WORK INSTRUCTION:
Below is a block of entries; repeat all of it exactly but omit the pictures.

RECORDS FOR THIS EXERCISE:
+++++

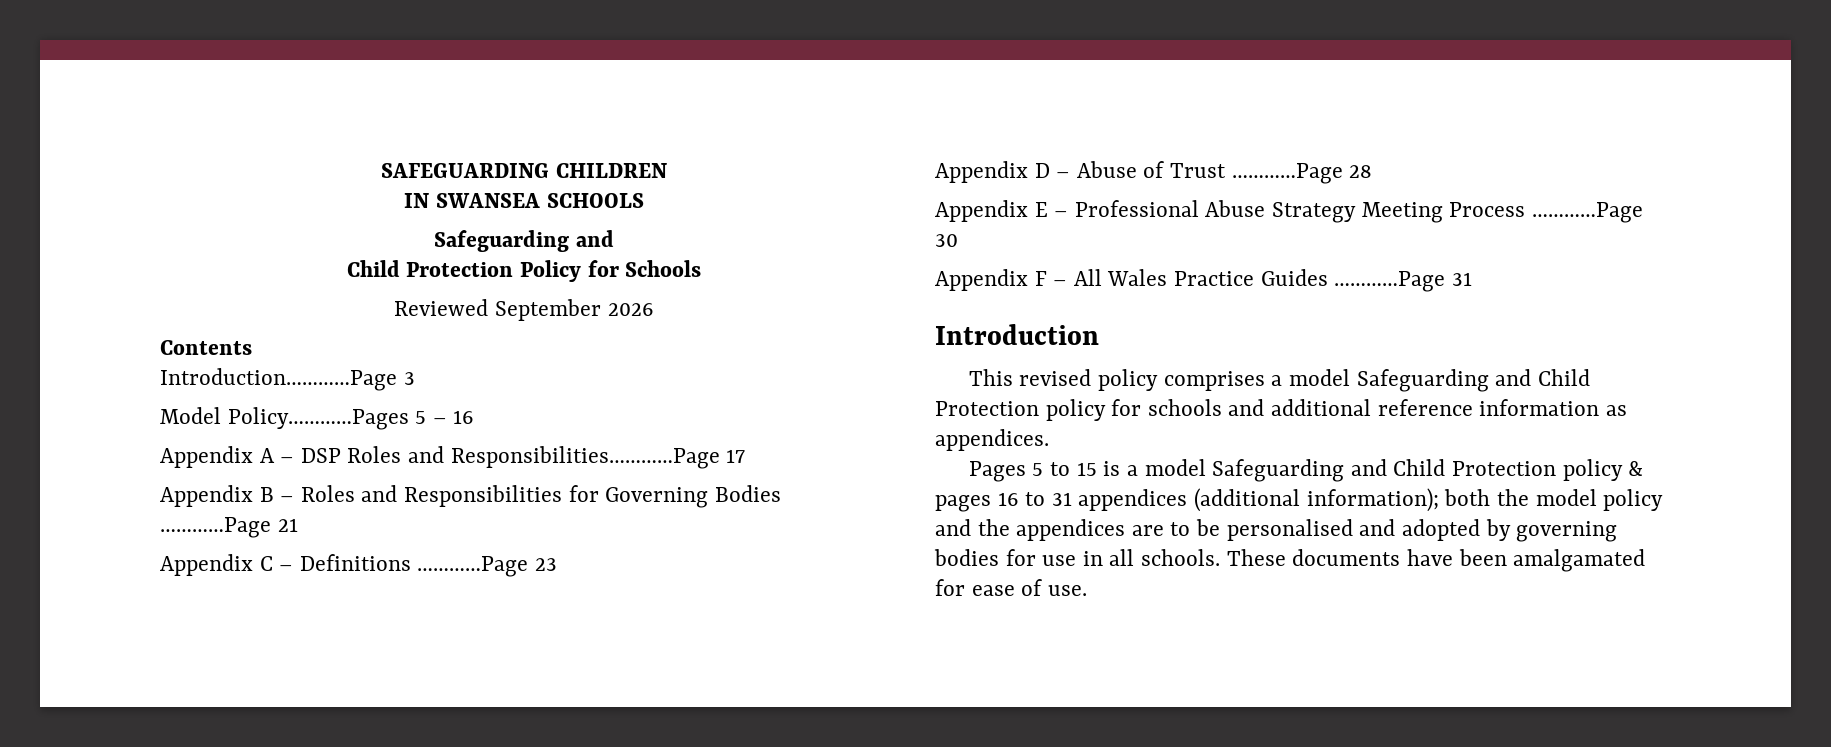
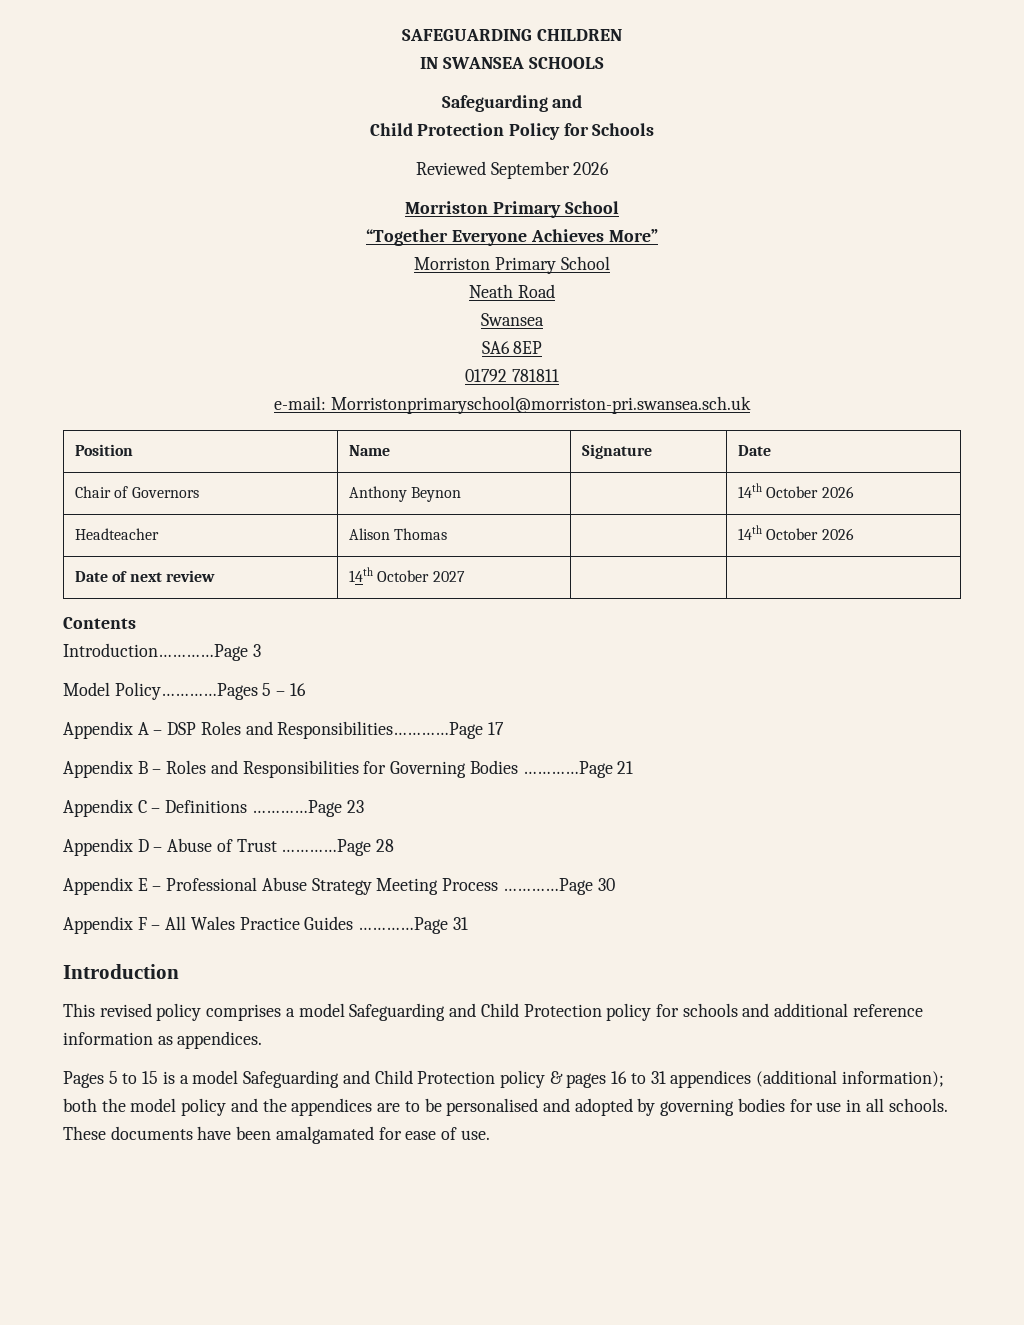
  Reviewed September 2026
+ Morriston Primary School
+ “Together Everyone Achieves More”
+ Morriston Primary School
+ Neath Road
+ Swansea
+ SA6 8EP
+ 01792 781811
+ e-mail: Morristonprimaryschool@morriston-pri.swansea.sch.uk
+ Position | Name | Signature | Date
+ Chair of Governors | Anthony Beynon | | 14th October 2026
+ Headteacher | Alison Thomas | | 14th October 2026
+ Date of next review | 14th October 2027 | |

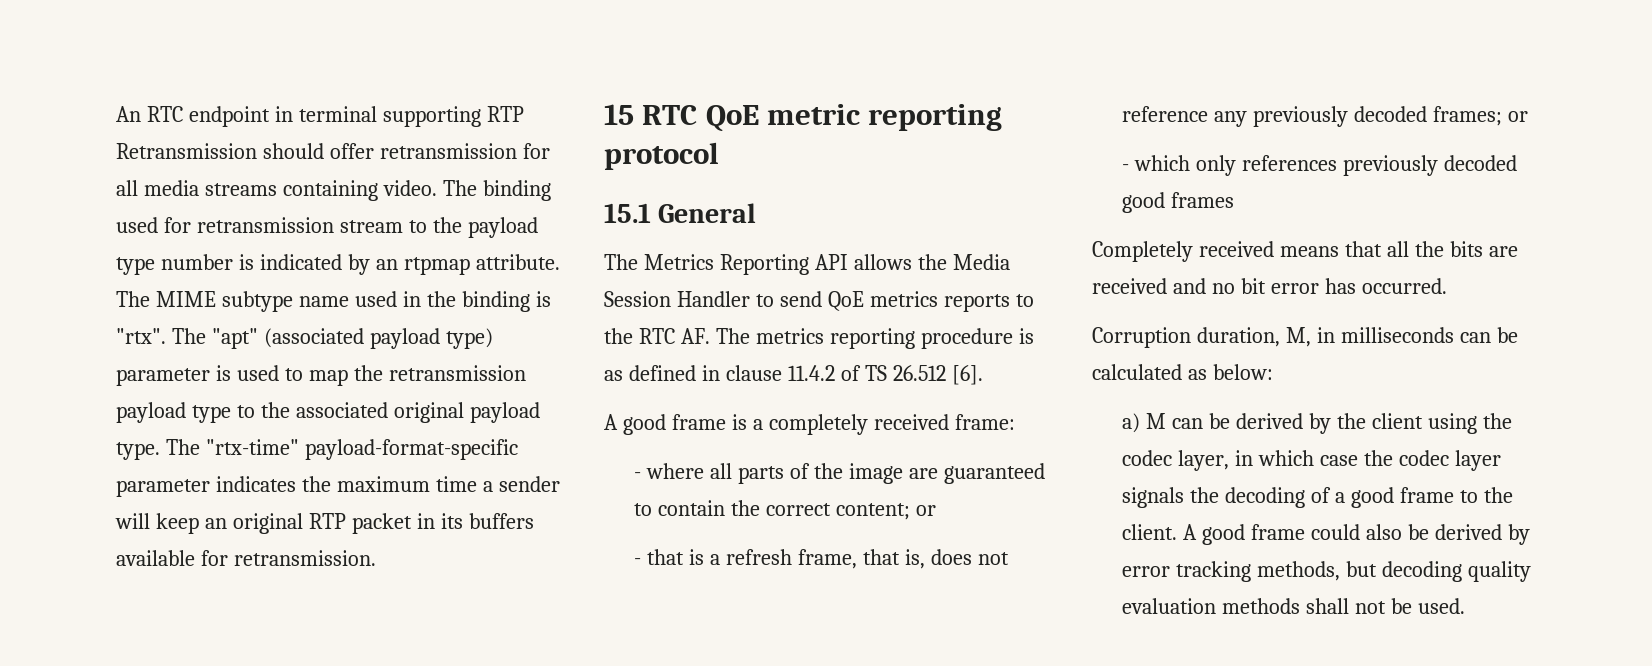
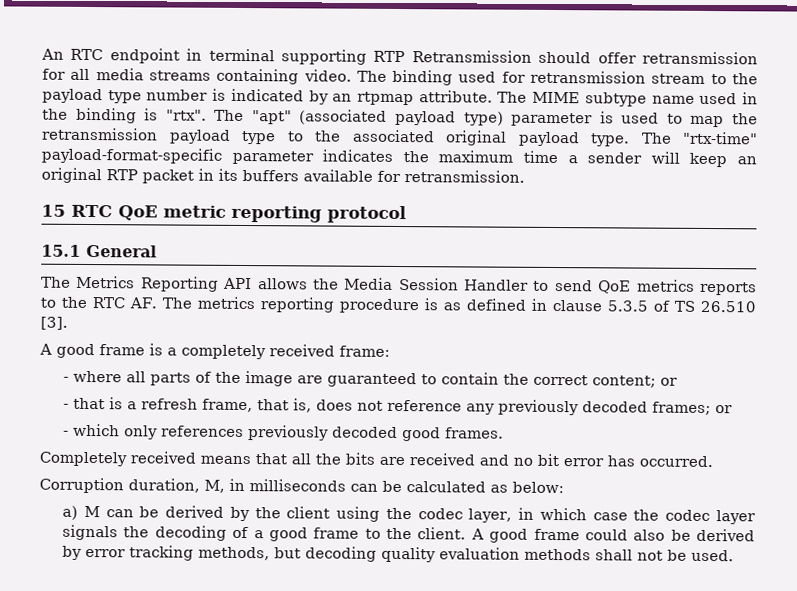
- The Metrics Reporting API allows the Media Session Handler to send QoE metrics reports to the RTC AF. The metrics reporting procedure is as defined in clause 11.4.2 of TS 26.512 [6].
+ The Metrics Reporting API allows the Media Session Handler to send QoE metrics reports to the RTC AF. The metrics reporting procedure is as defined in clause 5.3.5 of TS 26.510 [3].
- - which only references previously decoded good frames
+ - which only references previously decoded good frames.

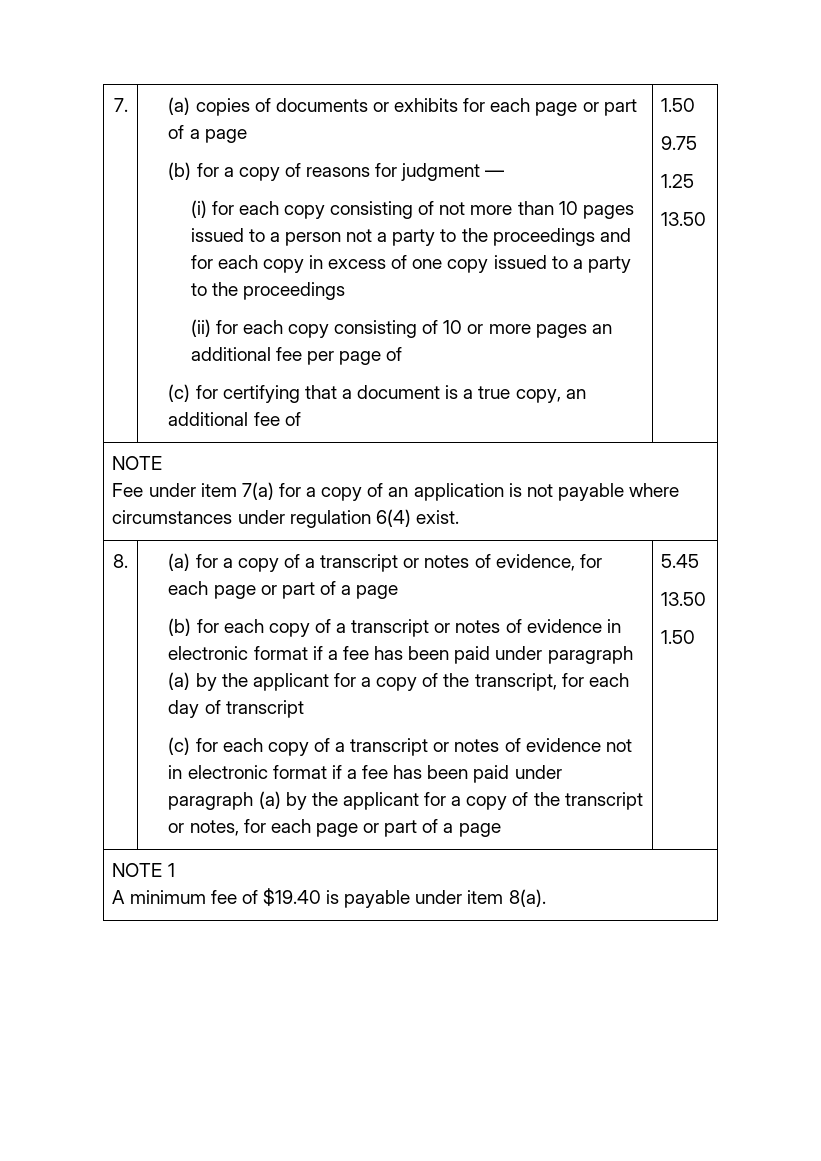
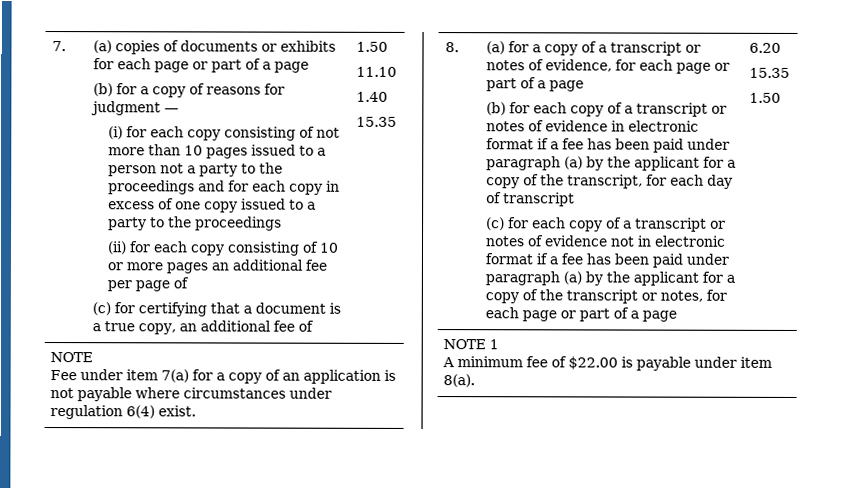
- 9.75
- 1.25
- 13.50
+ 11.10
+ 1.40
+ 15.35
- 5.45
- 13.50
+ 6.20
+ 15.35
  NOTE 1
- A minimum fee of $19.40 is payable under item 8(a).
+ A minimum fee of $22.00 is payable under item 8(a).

+++++

ANSWER TO THE EXERCISE:
  Reviewed September 2026
+ Morriston Primary School
+ “Together Everyone Achieves More”
+ Morriston Primary School
+ Neath Road
+ Swansea
+ SA6 8EP
+ 01792 781811
+ e-mail: Morristonprimaryschool@morriston-pri.swansea.sch.uk
+ Position | Name | Signature | Date
+ Chair of Governors | Anthony Beynon | | 14th October 2026
+ Headteacher | Alison Thomas | | 14th October 2026
+ Date of next review | 14th October 2027 | |

- The Metrics Reporting API allows the Media Session Handler to send QoE metrics reports to the RTC AF. The metrics reporting procedure is as defined in clause 11.4.2 of TS 26.512 [6].
+ The Metrics Reporting API allows the Media Session Handler to send QoE metrics reports to the RTC AF. The metrics reporting procedure is as defined in clause 5.3.5 of TS 26.510 [3].
- - which only references previously decoded good frames
+ - which only references previously decoded good frames.

- 9.75
- 1.25
- 13.50
+ 11.10
+ 1.40
+ 15.35
- 5.45
- 13.50
+ 6.20
+ 15.35
  NOTE 1
- A minimum fee of $19.40 is payable under item 8(a).
+ A minimum fee of $22.00 is payable under item 8(a).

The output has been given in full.